Would you return, word for word, the lines of the data below from the line with "letter-spacing: -0.2px;" through the line with "bold; font-size: 16px;", and no others?

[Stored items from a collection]

[Start of Attachment]

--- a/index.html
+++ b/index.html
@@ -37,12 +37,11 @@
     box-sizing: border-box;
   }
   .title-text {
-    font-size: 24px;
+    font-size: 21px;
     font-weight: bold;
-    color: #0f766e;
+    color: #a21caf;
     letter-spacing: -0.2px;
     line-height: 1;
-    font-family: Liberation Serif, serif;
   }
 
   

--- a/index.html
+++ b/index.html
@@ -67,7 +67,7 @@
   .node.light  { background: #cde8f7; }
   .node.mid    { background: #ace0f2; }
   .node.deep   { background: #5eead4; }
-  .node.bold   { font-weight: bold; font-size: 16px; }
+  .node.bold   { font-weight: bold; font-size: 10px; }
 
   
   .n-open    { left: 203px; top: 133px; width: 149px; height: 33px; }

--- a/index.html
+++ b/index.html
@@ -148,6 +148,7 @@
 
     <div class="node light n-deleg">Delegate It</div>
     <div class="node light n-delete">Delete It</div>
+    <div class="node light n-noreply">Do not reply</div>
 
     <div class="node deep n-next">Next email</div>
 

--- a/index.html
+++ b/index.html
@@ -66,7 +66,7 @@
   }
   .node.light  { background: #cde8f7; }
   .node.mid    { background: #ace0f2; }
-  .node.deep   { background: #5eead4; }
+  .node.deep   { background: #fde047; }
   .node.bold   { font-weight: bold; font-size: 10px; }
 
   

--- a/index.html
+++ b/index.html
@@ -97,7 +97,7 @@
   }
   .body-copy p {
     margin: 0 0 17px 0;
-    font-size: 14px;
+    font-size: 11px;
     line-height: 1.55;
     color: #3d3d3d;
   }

[End of Attachment]
[Start of Attachment]

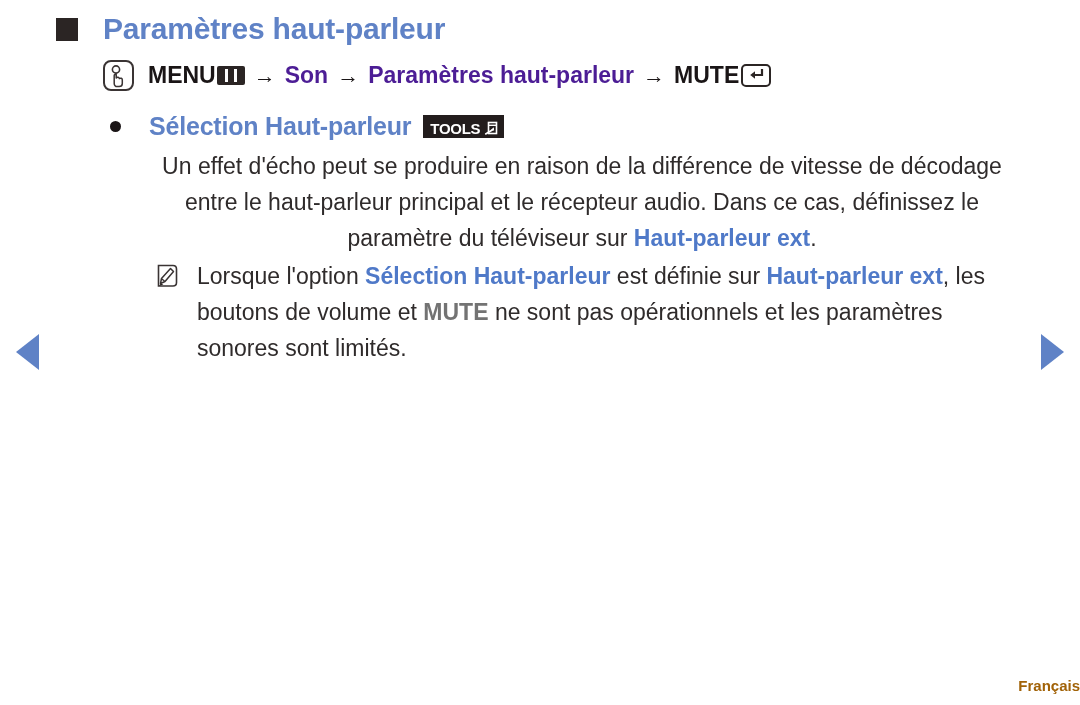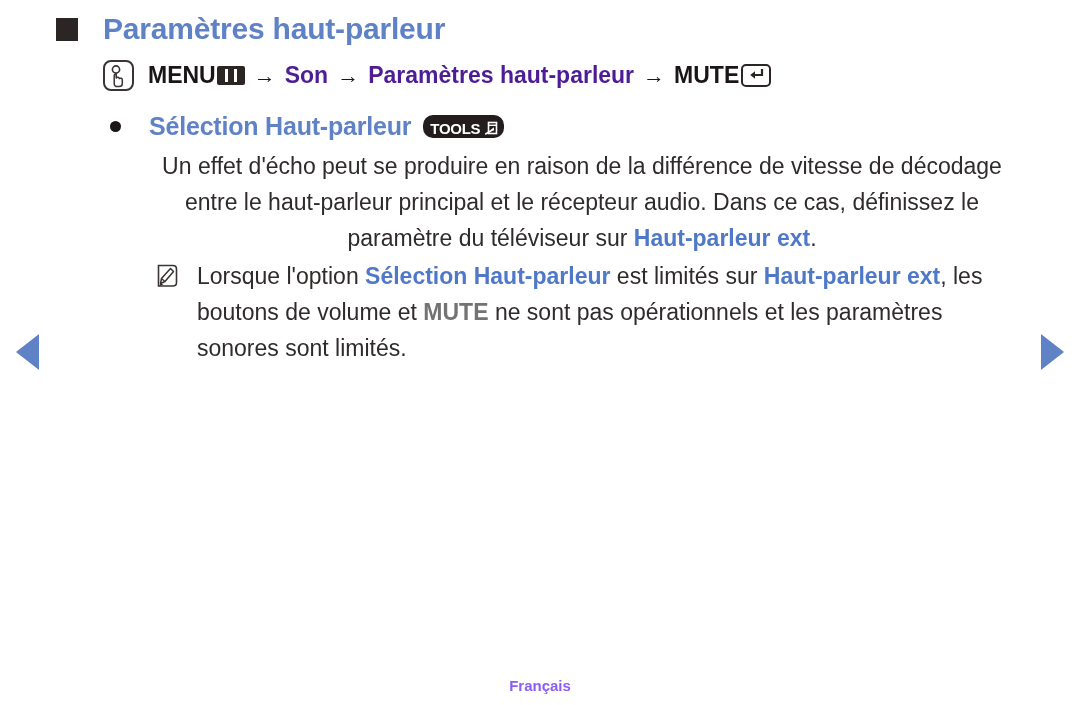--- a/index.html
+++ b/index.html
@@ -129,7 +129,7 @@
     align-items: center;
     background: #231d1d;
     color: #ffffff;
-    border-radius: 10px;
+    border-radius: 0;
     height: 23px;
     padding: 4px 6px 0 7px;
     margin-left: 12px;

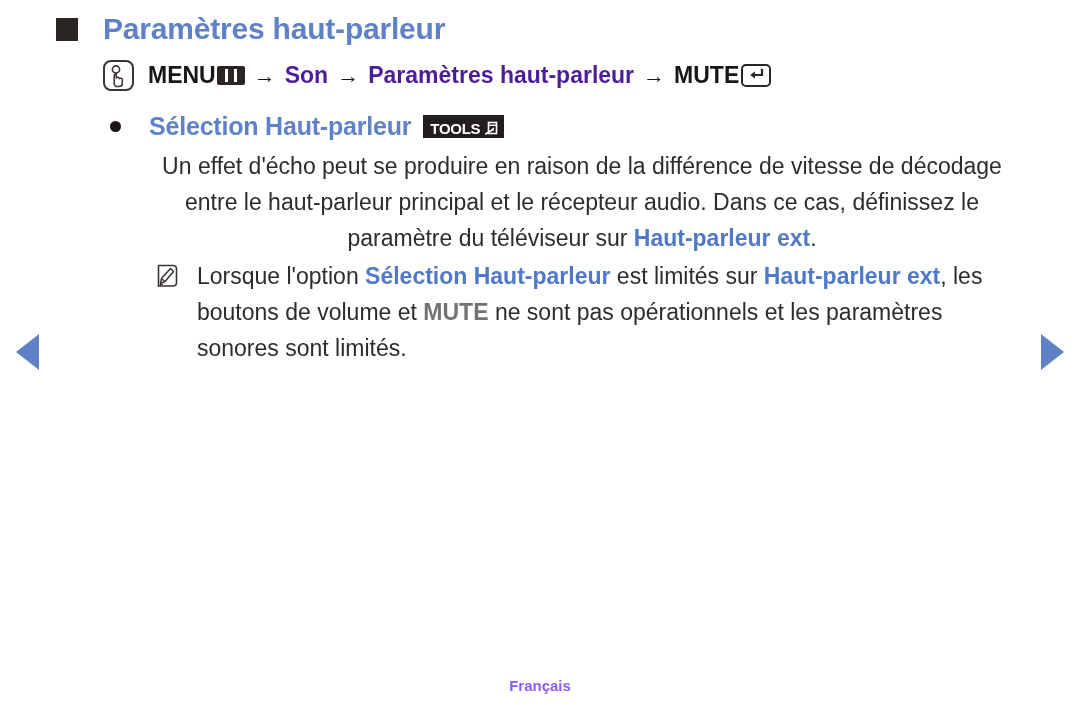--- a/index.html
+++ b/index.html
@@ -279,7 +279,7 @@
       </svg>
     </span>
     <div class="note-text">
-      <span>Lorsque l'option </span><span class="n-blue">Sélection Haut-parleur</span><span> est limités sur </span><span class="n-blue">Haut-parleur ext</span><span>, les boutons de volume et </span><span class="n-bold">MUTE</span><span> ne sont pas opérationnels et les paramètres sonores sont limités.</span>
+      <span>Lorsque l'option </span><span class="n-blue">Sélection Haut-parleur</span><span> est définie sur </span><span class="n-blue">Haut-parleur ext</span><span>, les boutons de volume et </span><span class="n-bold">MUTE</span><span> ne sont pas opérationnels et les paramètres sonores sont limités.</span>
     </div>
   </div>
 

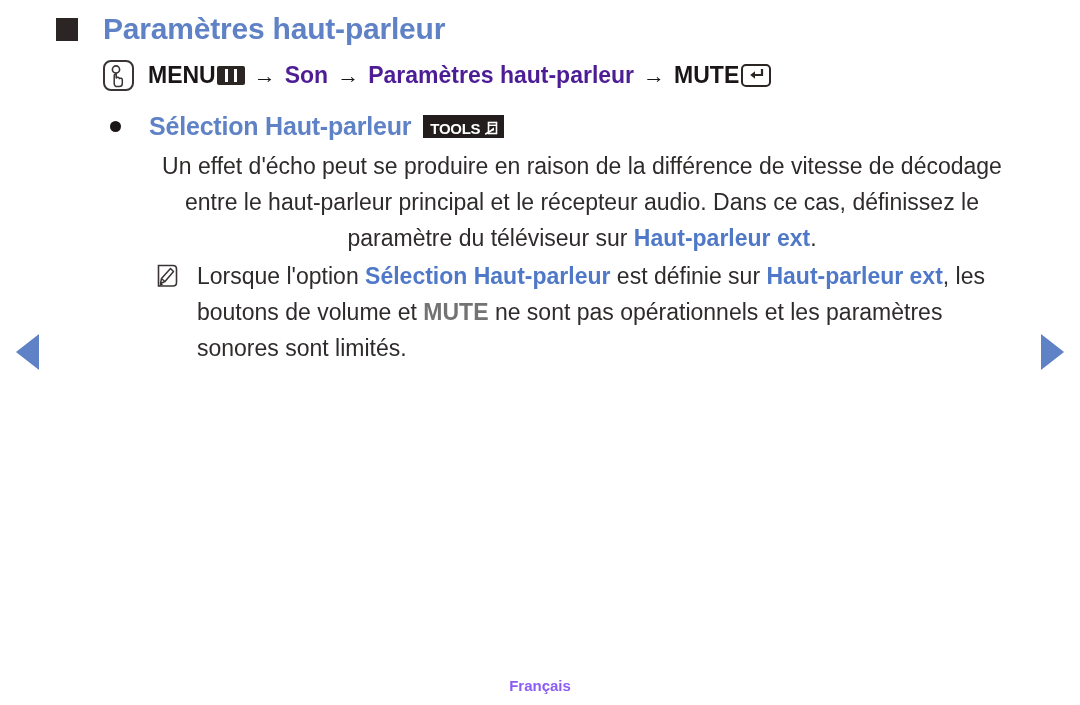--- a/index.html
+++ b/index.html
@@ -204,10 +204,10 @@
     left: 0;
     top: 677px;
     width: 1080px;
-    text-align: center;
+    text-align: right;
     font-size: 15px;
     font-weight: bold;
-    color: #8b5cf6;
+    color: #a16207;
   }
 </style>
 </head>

[End of Attachment]

## Reply
     letter-spacing: -0.2px;
     line-height: 1;
-    font-family: Liberation Serif, serif;
   }
 
   

--- a/index.html
+++ b/index.html
@@ -67,7 +67,7 @@
   .node.light  { background: #cde8f7; }
   .node.mid    { background: #ace0f2; }
   .node.deep   { background: #5eead4; }
-  .node.bold   { font-weight: bold; font-size: 16px; }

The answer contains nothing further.